Data for the task →
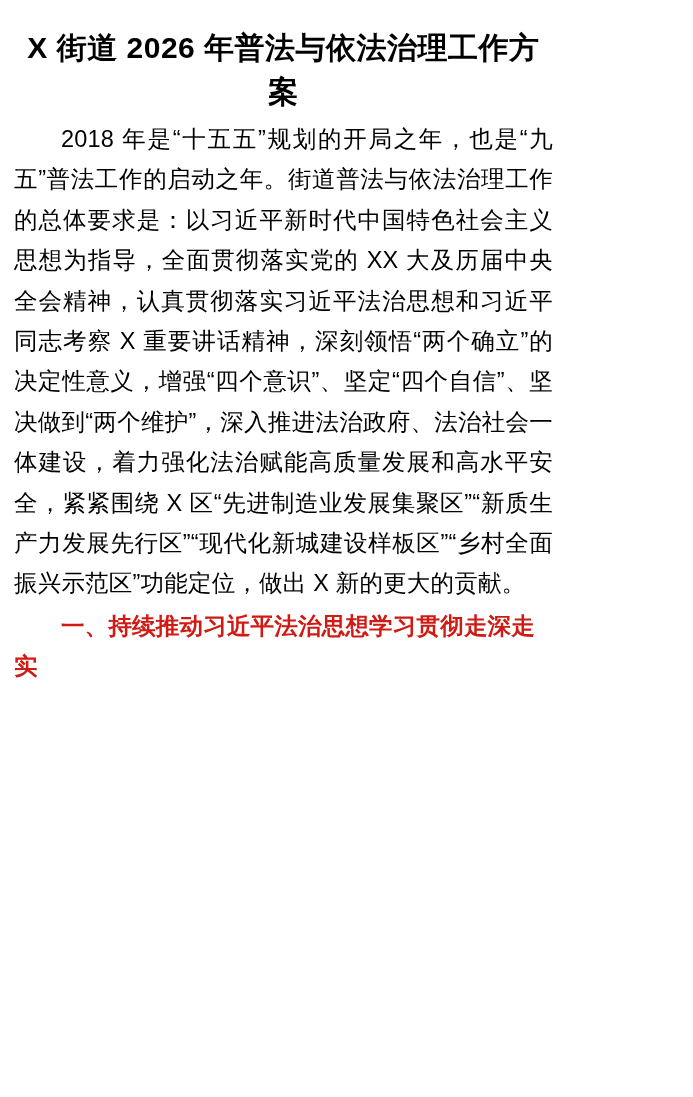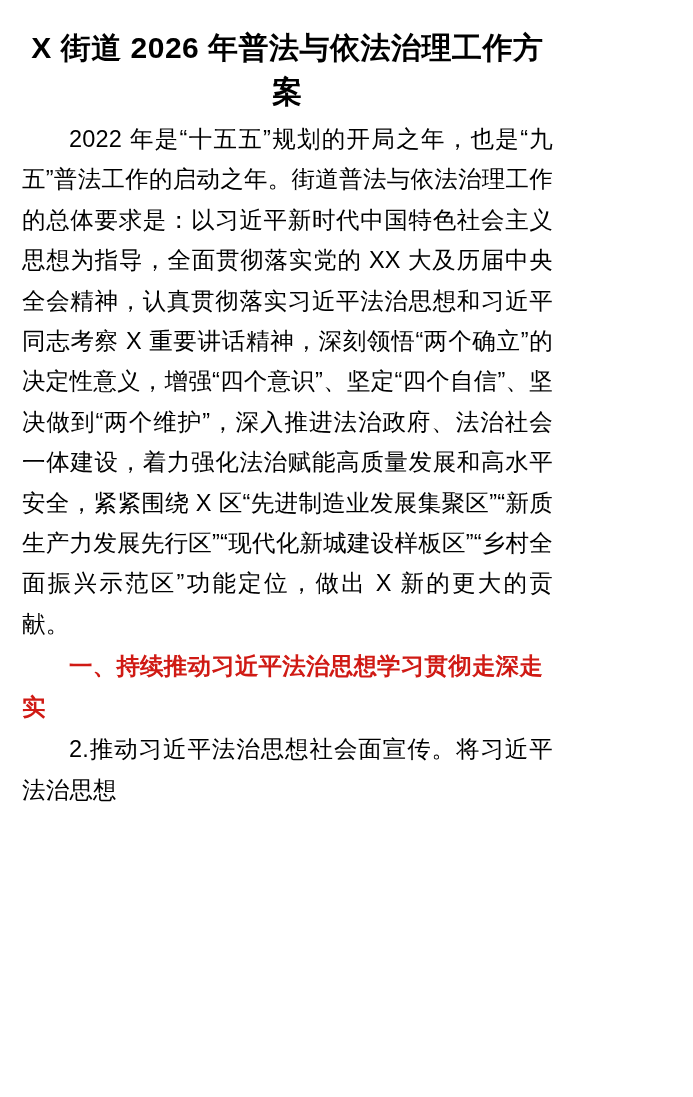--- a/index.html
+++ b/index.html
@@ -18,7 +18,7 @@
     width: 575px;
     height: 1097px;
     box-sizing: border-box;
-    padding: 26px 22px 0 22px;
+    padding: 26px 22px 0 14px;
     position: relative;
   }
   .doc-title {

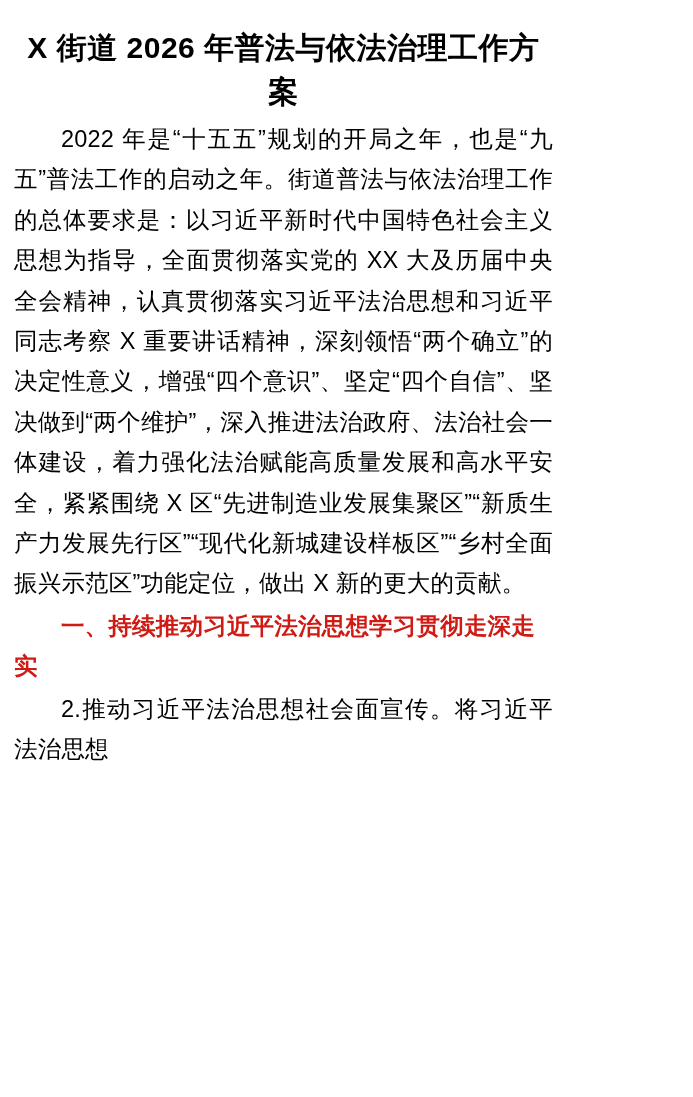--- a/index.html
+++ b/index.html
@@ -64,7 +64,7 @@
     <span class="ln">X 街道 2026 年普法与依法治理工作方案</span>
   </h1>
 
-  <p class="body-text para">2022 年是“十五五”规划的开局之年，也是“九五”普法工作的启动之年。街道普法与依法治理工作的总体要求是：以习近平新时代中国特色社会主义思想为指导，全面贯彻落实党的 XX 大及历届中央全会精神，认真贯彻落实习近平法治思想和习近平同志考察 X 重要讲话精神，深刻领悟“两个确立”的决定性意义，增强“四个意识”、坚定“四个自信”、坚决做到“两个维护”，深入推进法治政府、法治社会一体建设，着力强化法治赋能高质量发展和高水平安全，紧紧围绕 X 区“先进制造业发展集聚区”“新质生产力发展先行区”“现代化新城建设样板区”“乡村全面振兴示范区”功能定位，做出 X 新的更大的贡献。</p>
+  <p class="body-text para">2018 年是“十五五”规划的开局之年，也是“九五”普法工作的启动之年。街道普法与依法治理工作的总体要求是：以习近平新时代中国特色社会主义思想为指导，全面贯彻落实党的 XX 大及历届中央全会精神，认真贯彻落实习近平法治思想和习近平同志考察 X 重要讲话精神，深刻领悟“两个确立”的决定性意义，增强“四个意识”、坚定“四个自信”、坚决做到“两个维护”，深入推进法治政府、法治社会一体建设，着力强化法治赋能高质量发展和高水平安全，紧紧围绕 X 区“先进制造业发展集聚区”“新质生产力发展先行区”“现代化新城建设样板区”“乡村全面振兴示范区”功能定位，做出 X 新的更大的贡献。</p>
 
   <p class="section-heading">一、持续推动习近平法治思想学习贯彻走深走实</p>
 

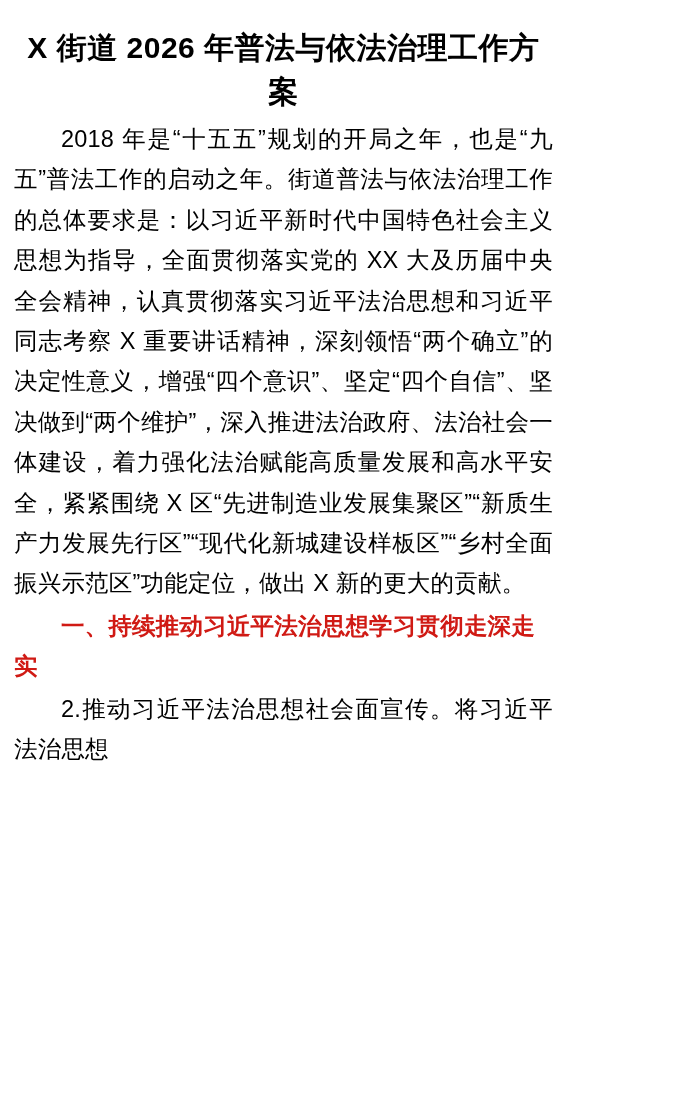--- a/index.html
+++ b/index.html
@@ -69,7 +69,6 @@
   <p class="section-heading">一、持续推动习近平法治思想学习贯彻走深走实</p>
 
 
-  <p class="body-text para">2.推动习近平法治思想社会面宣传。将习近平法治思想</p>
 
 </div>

---

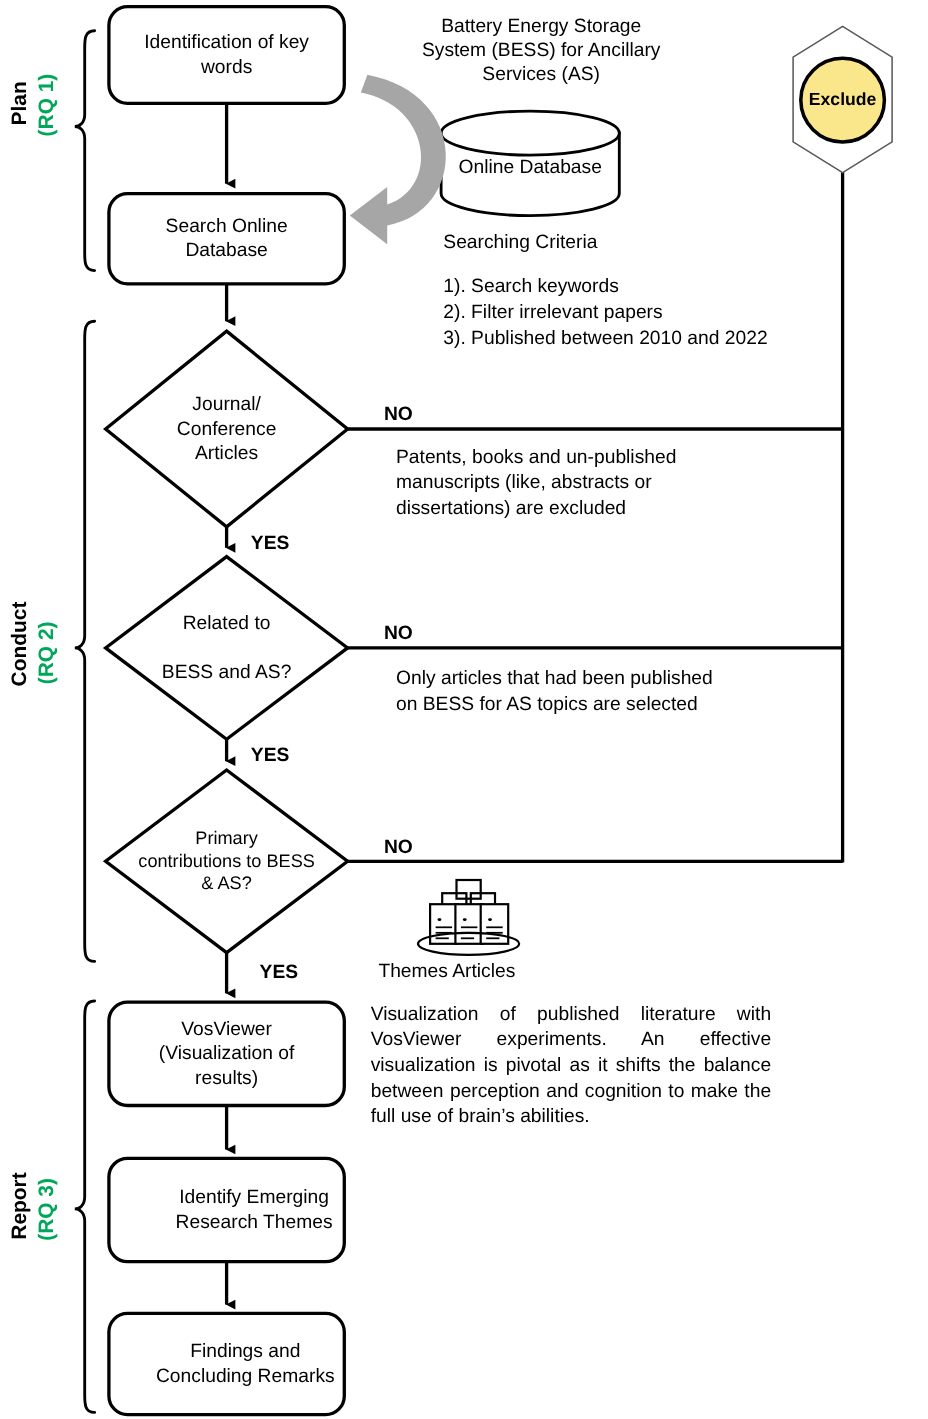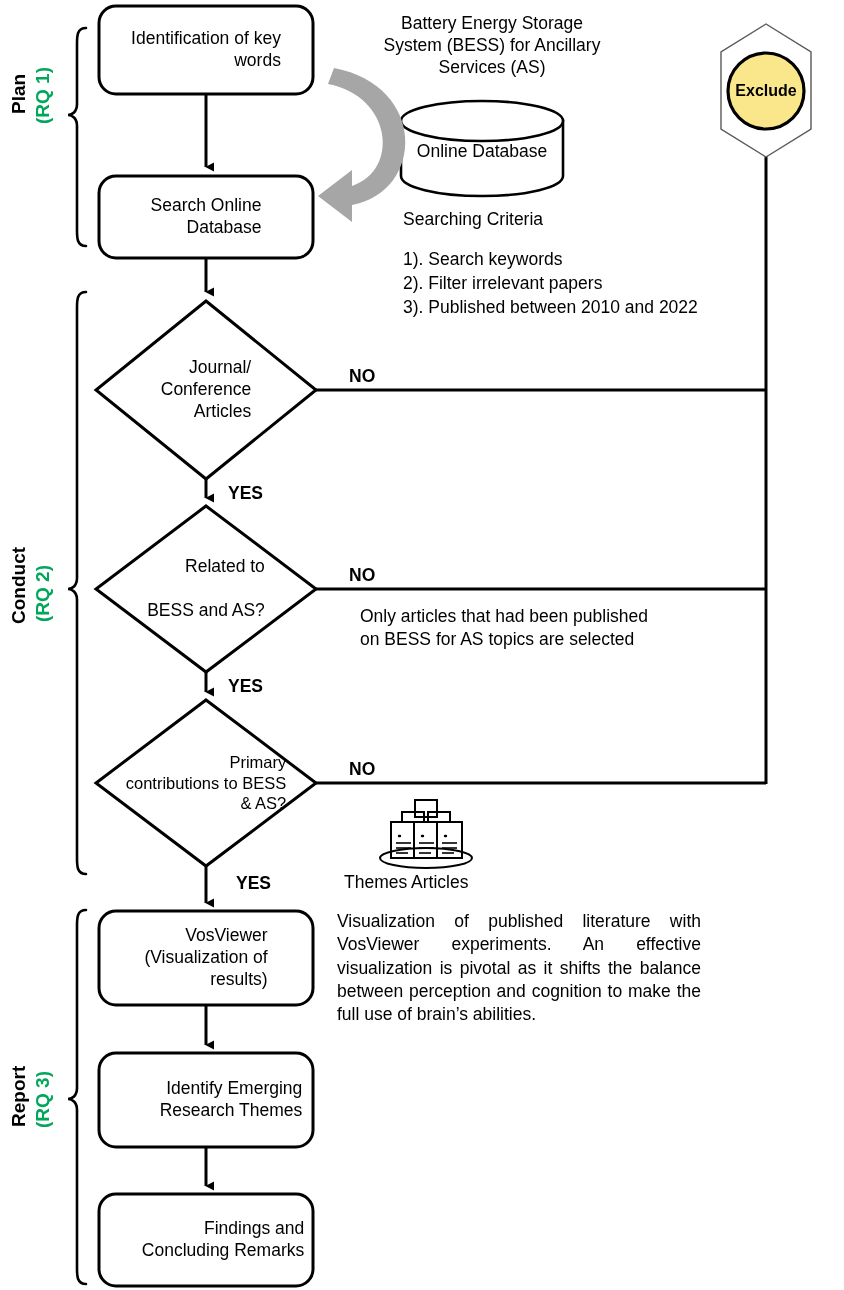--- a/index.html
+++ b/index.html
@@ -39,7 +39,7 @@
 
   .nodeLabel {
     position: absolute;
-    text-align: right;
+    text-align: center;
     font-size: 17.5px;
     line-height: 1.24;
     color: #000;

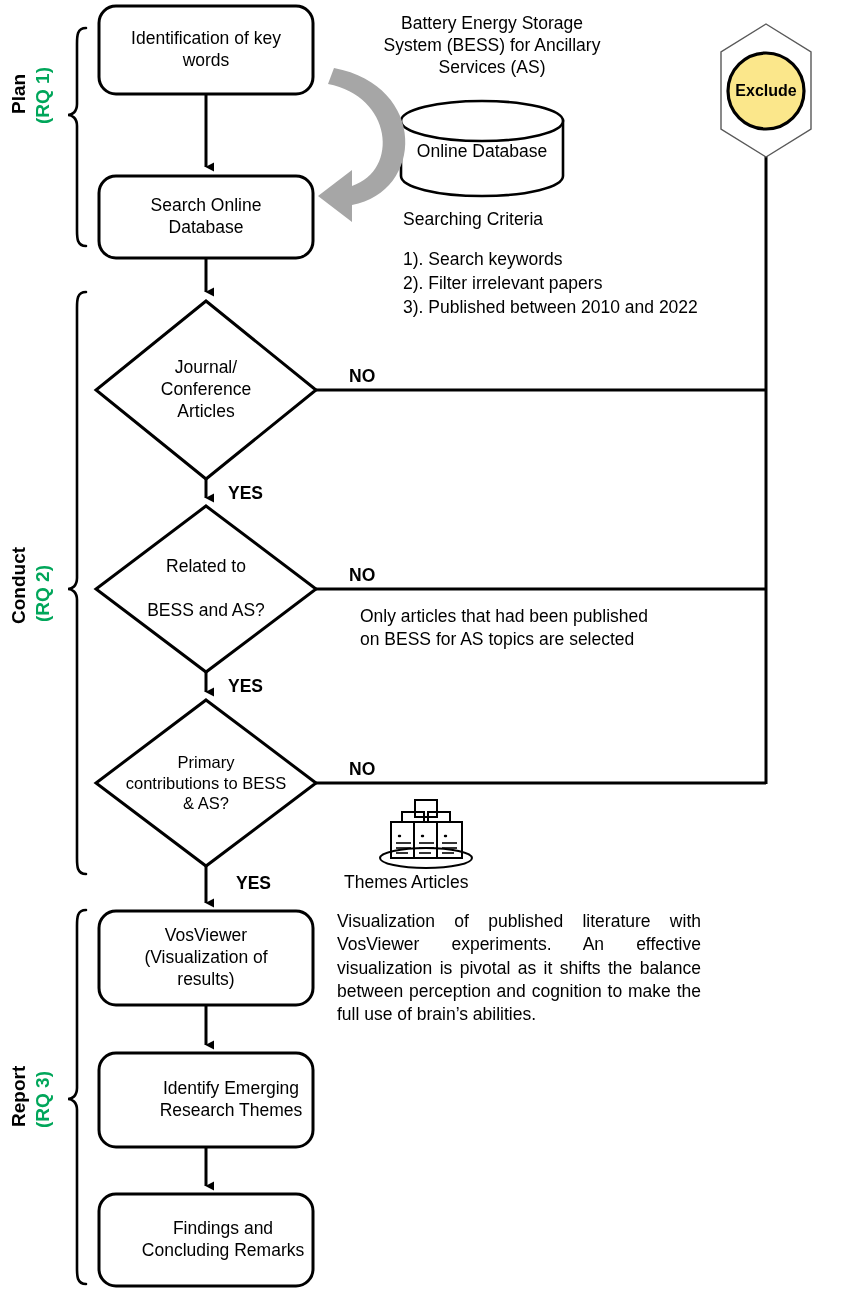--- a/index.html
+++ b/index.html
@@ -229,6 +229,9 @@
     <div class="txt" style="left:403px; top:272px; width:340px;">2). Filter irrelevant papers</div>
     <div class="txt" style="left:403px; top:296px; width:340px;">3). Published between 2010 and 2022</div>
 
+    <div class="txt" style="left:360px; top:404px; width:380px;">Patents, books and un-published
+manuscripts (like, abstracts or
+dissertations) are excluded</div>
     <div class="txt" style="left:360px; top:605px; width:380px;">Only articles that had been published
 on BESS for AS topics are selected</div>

Exercise requirements →
Search the listing above for "的决定性意义" and copy every line that has it.

Written solution →
-  <p class="body-text para">2022 年是“十五五”规划的开局之年，也是“九五”普法工作的启动之年。街道普法与依法治理工作的总体要求是：以习近平新时代中国特色社会主义思想为指导，全面贯彻落实党的 XX 大及历届中央全会精神，认真贯彻落实习近平法治思想和习近平同志考察 X 重要讲话精神，深刻领悟“两个确立”的决定性意义，增强“四个意识”、坚定“四个自信”、坚决做到“两个维护”，深入推进法治政府、法治社会一体建设，着力强化法治赋能高质量发展和高水平安全，紧紧围绕 X 区“先进制造业发展集聚区”“新质生产力发展先行区”“现代化新城建设样板区”“乡村全面振兴示范区”功能定位，做出 X 新的更大的贡献。</p>
+  <p class="body-text para">2018 年是“十五五”规划的开局之年，也是“九五”普法工作的启动之年。街道普法与依法治理工作的总体要求是：以习近平新时代中国特色社会主义思想为指导，全面贯彻落实党的 XX 大及历届中央全会精神，认真贯彻落实习近平法治思想和习近平同志考察 X 重要讲话精神，深刻领悟“两个确立”的决定性意义，增强“四个意识”、坚定“四个自信”、坚决做到“两个维护”，深入推进法治政府、法治社会一体建设，着力强化法治赋能高质量发展和高水平安全，紧紧围绕 X 区“先进制造业发展集聚区”“新质生产力发展先行区”“现代化新城建设样板区”“乡村全面振兴示范区”功能定位，做出 X 新的更大的贡献。</p>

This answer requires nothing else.